The BEIS is also consulting on NDAs to establish views on the drafting of confidentiality clauses in employment contracts with particular reference to their use in covering up workplace harassment and discrimination. The consultation acknowledges that NDAs have a role in employment contracts to protect commercial confidentiality, and in settlement agreements, but that their use should be proportionate and not be misused so as to try and undermine – or hide - workers’ disclosure rights (such as whistleblowing or reporting a crime). The consultation period ends on 29 April. https://www.gov.uk/government/consultations/confidentiality-clauses-measures-to-prevent-misuse-in-situations-of-workplace-harassment-or-discrimination
IR35: Off pay-roll working rules extended to the private sector
HMRC is consulting on how the ‘off pay-roll working’ rules currently in place for the public sector should apply to the private sector with a view to implementation in April 2020, meaning that medium-sized and large employers will be responsible for determining the employment status of their off-payroll workers, and for deducting income tax and NIC, and paying any employers’ NICs. If you employ workers who work via a personal service company or other intermediary, you have until 28 May to add your views to the consultation.

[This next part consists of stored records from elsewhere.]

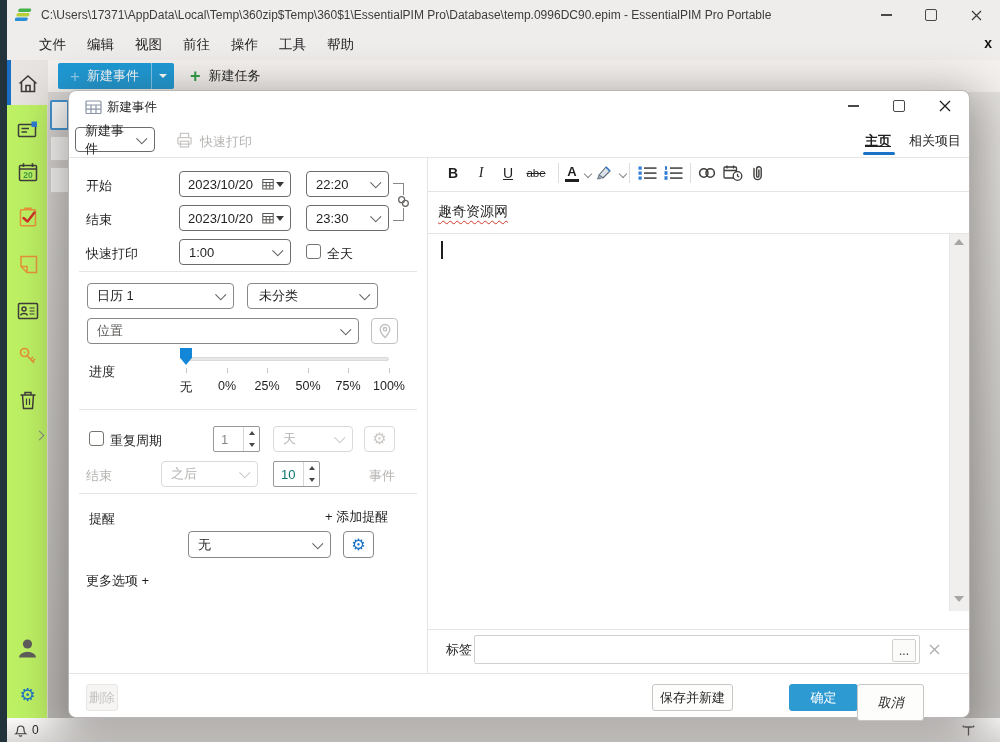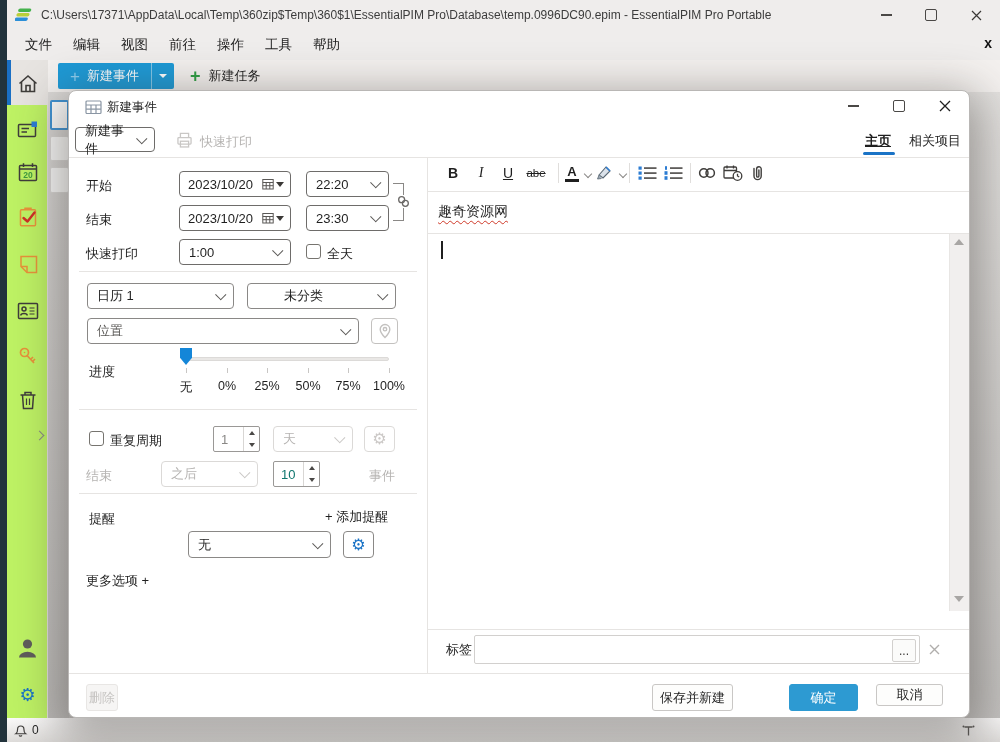--- a/index.html
+++ b/index.html
@@ -12,7 +12,7 @@
   .wctl{position:absolute;top:0;width:44px;height:30px;display:flex;align-items:center;justify-content:center;}
   .minline{width:11px;height:1.4px;background:#4a4846;}
   .maxsq{width:10px;height:10px;border:1.2px solid #4a4846;border-radius:2px;}
-  .menubar{position:absolute;left:7px;top:30px;width:993px;height:30px;display:flex;align-items:center;gap:13px;padding-left:14px;box-sizing:border-box;}
+  .menubar{position:absolute;left:7px;top:30px;width:993px;height:30px;display:flex;align-items:center;gap:13px;padding-left:28px;box-sizing:border-box;}
   .menu-item{font-size:13.5px;color:#1f1f1f;padding:2px 4px;}
   .menu-x{position:absolute;right:8px;top:5px;font-size:14px;font-weight:700;color:#111;}
   .toolbar{position:absolute;left:48px;top:60px;width:952px;height:32px;background:#f4f1ef;}

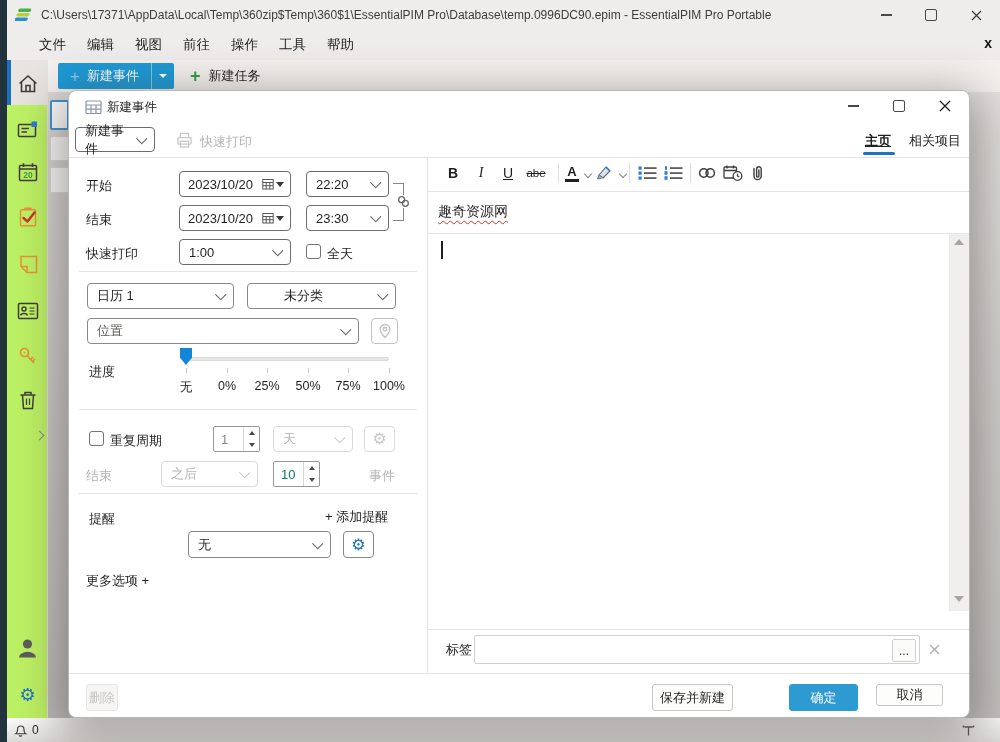--- a/index.html
+++ b/index.html
@@ -333,7 +333,7 @@
       <span>日历 1</span>
         <span class="cv"></span>
     </div>
-    <div class="combo" style="left:178px;top:192px;width:149px;height:26px;padding-left:36px;">
+    <div class="combo" style="left:178px;top:192px;width:131px;height:26px;padding-left:11px;">
       <span>未分类</span>
         <span class="cv"></span>
     </div>

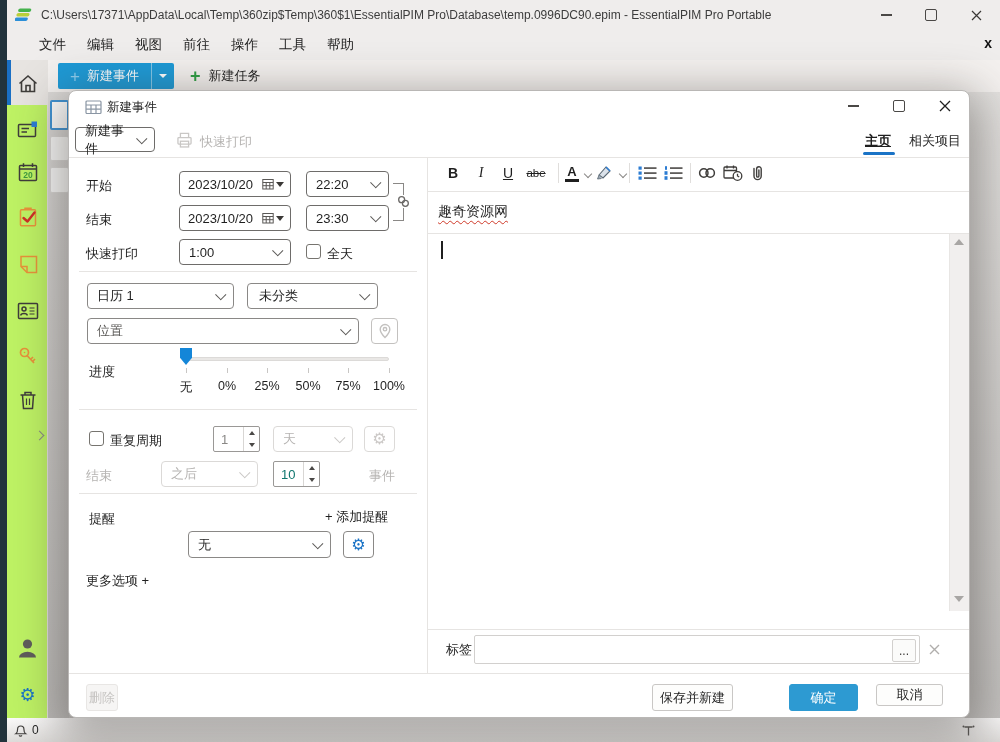--- a/index.html
+++ b/index.html
@@ -510,7 +510,7 @@
     <div class="btn disabled" style="left:17px;top:593px;width:32px;height:27px;">删除</div>
     <div class="btn" style="left:583px;top:593px;width:81px;height:27px;">保存并新建</div>
     <div class="btn primary" style="left:720px;top:593px;width:69px;height:27px;">确定</div>
-    <div class="btn" style="left:807px;top:593px;width:67px;height:22px;">取消</div>
+    <div class="btn" style="left:788px;top:593px;width:67px;height:37px;font-style:italic;">取消</div>
   </div>
 
 </div>

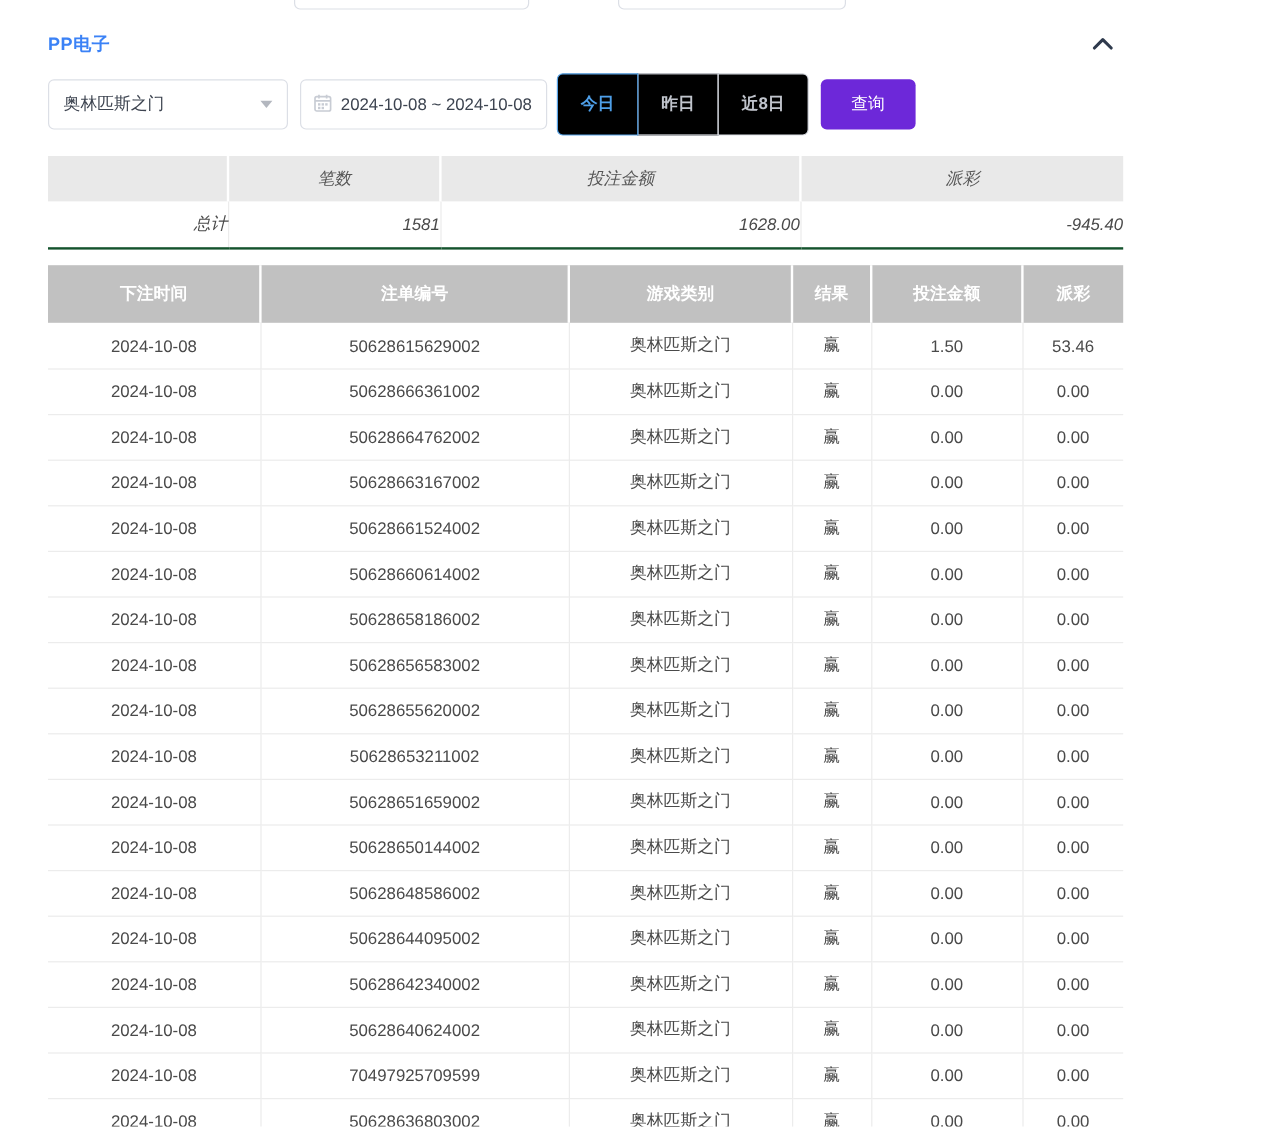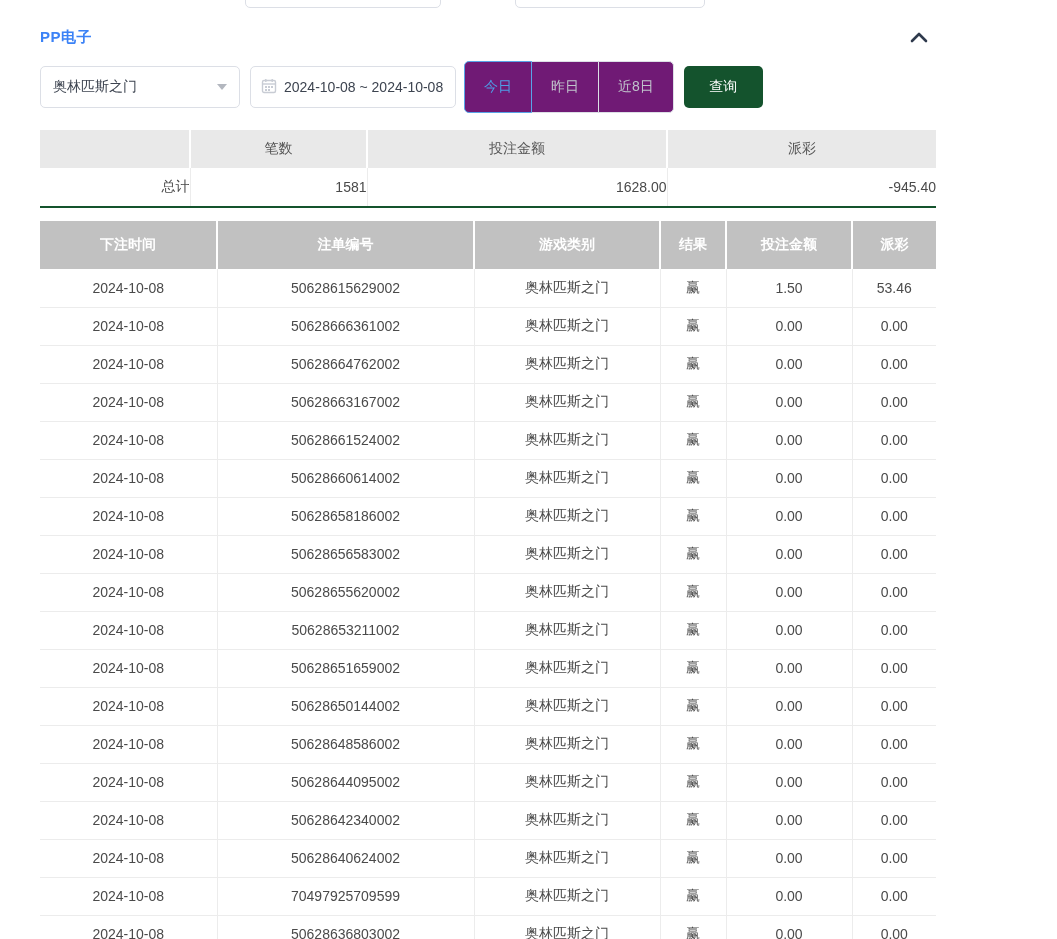--- a/index.html
+++ b/index.html
@@ -96,7 +96,7 @@
   .qbtn {
     height: 52px;
     padding: 0 19px;
-    background: #701a75;
+    background: #000000;
     border: 1px solid #dcdfe6;
     font-size: 14px;
     color: #c0c4cc;
@@ -105,6 +105,7 @@
     justify-content: center;
     cursor: pointer;
     margin-left: -1px;
+    font-weight: bold;
   }
   .qbtn:first-child { margin-left: 0; border-radius: 5px 0 0 5px; }
   .qbtn:last-child { border-radius: 0 5px 5px 0; }

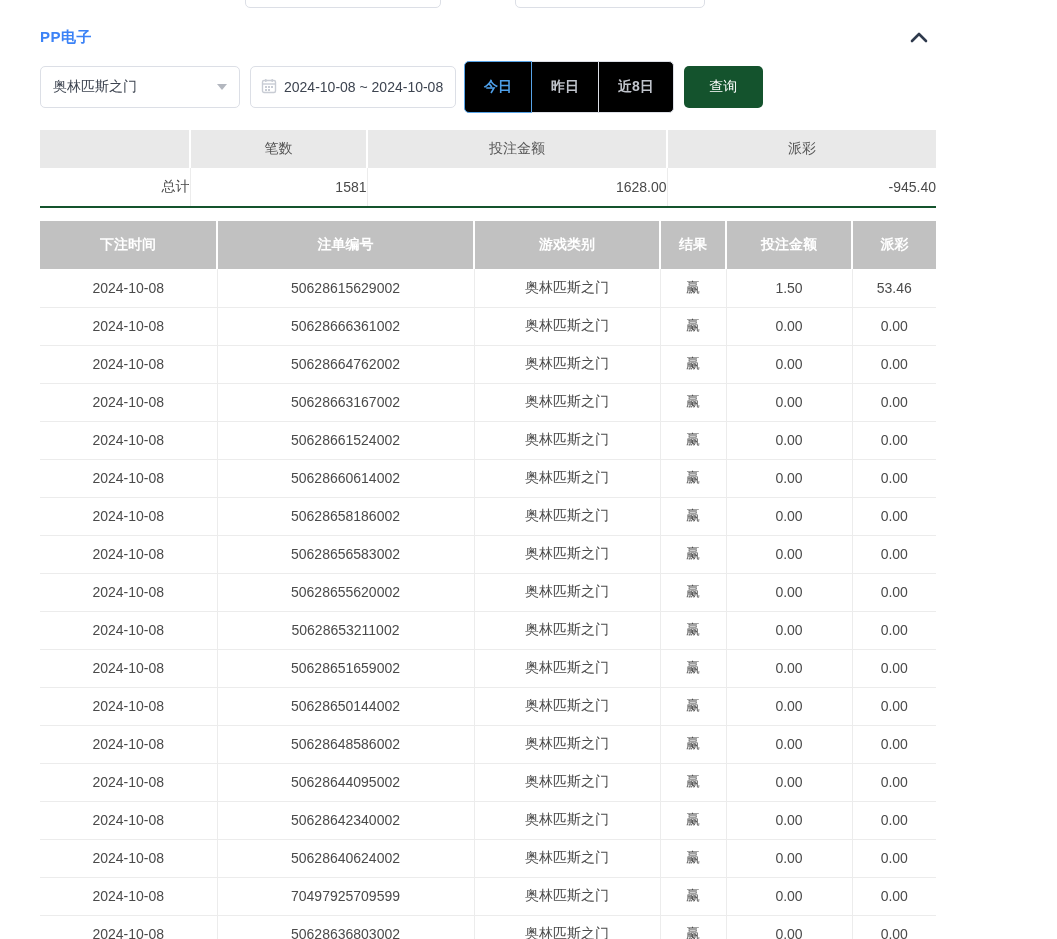--- a/index.html
+++ b/index.html
@@ -119,7 +119,7 @@
     margin-left: 10px;
     width: 79px;
     height: 42px;
-    background: #14532d;
+    background: #6d28d9;
     color: #fff;
     font-size: 14px;
     border: none;

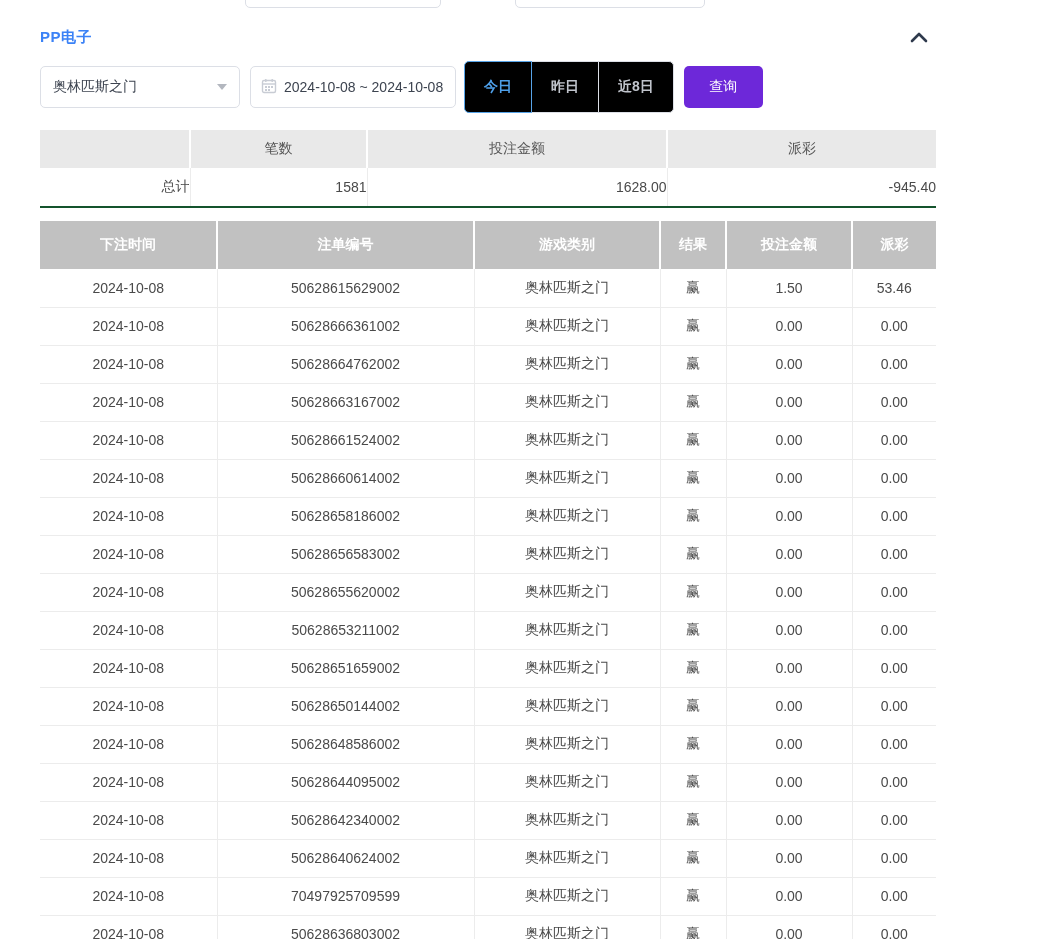--- a/index.html
+++ b/index.html
@@ -139,6 +139,7 @@
     border-collapse: collapse;
     table-layout: fixed;
     font-size: 14px;
+    font-style: italic;
   }
   .summary-table th {
     background: #e9e9e9;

In the meantime, it is worthwhile identifying how many workers fall into this category and which will be subject to PAYE and NIC under the new rules, and understand the potential cost to you.
Vento Bands increase
Vento bands, the guidelines that inform financial compensation for ‘injury to feelings’, often applied in discrimination claims, increased on 6 April as follows:
- Lower band: £900 to £8,800 (less serious cases).
- Middle band: £8,800 to £26,300
- Upper band: £26,300 to £44,000 (serious cases, although exceptionally serious cases can go above £44,000).
YEAR: your employment annual retainer
Reduce the time you spend dealing with HR matters, and make sure that you comply with an increasingly complex area of law, by joining our YEAR club. Your annual membership fee covers a range of services from an initial review of your HR documents, email and telephone support, and discounted rates for onsite visits - click here for the complete list. For more information please contact Tina Chander or visit our website:
Communicating with people on maternity leave
During the course of a restructuring exercise where staff were being redeployed to other parts of the organisation, the claimant, who was on maternity leave, was sent redeployment papers which she was asked to complete and return to human resources as soon as possible. However, the papers were sent to her work email address which she was not accessing while on maternity leave. She became aware that she was missing something so rang HR and asked them to send the papers to her which they did; she completed and returned them. Shortly afterwards she claimed discrimination on the basis of unfavourable treatment because she was exercising her rights to maternity leave. The ET agreed and awarded her £5000 compensation. The NHS Trust appealed. The EAT referred the claim back to the original tribunal on the basis that it had not proved that the sending of the email to the claimant’s work email address was deliberate rather than an administrative error. This case highlights the need to check the most appropriate channels to communicate with those on maternity leave; without doing so, employers could leave themselves open to discrimination claims if important communications failed to reach the recipients.